-- MATERIAL TO PROCESS follows --

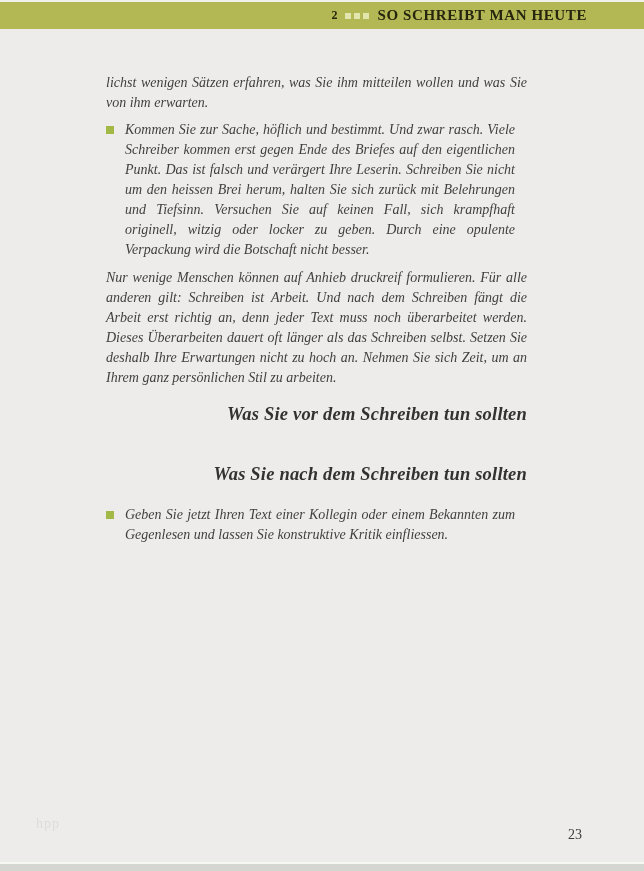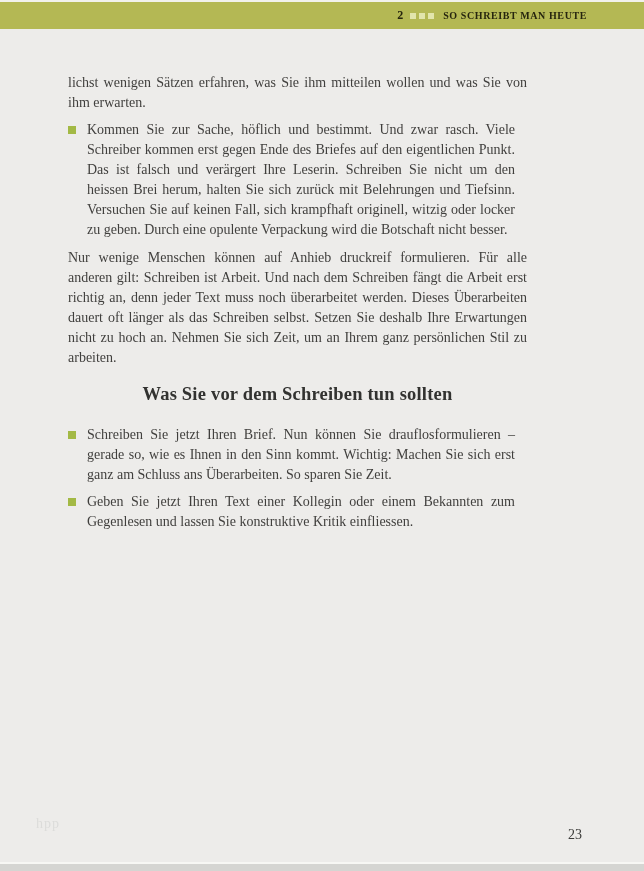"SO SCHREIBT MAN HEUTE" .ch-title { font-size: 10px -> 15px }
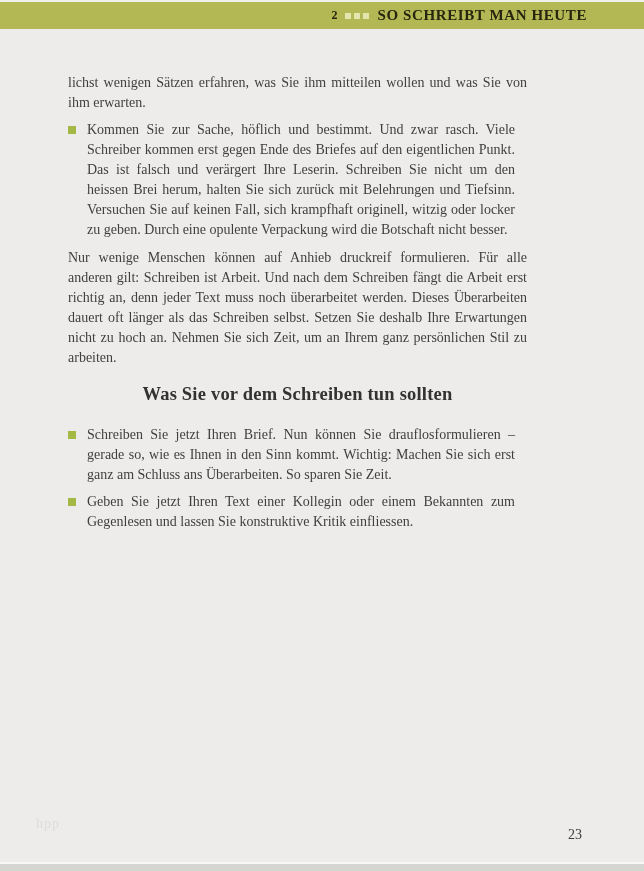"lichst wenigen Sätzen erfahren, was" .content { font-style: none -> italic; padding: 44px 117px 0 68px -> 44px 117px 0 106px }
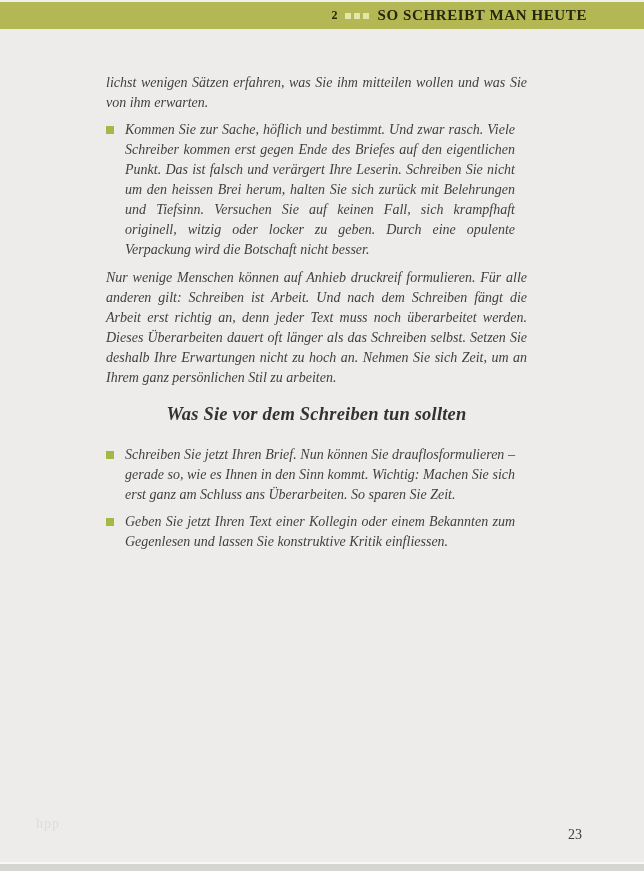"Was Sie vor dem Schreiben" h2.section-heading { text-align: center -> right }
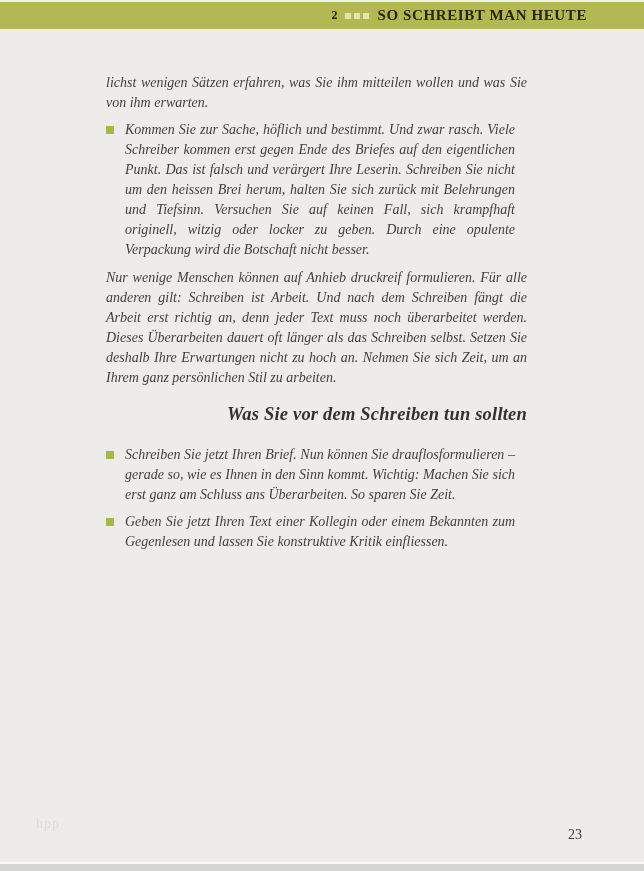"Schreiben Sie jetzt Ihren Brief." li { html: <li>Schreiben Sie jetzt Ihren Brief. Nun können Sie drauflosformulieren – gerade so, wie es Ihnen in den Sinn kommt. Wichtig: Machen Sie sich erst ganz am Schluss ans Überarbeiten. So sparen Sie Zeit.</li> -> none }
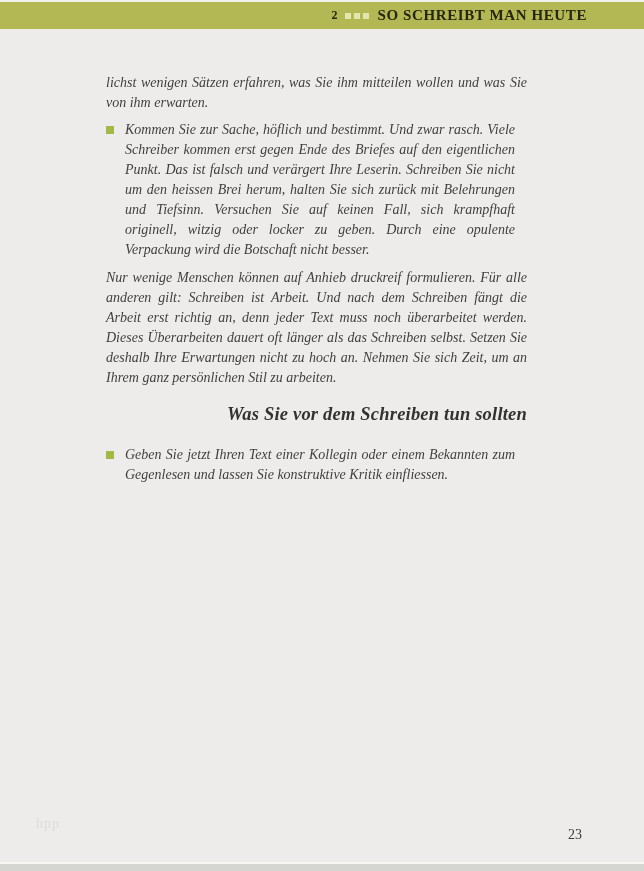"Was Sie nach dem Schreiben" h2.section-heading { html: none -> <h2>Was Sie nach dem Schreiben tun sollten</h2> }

-- MATERIAL TO PROCESS concluded --

» **TASK DETAILS**: Leave every picture out and write out exactly the lines from the line with "font-style: none ->" through the last line of the material.

» **TASK RESPONSE**:
"lichst wenigen Sätzen erfahren, was" .content { font-style: none -> italic; padding: 44px 117px 0 68px -> 44px 117px 0 106px }
"Was Sie vor dem Schreiben" h2.section-heading { text-align: center -> right }
"Schreiben Sie jetzt Ihren Brief." li { html: <li>Schreiben Sie jetzt Ihren Brief. Nun können Sie drauflosformulieren – gerade so, wie es Ihnen in den Sinn kommt. Wichtig: Machen Sie sich erst ganz am Schluss ans Überarbeiten. So sparen Sie Zeit.</li> -> none }
"Was Sie nach dem Schreiben" h2.section-heading { html: none -> <h2>Was Sie nach dem Schreiben tun sollten</h2> }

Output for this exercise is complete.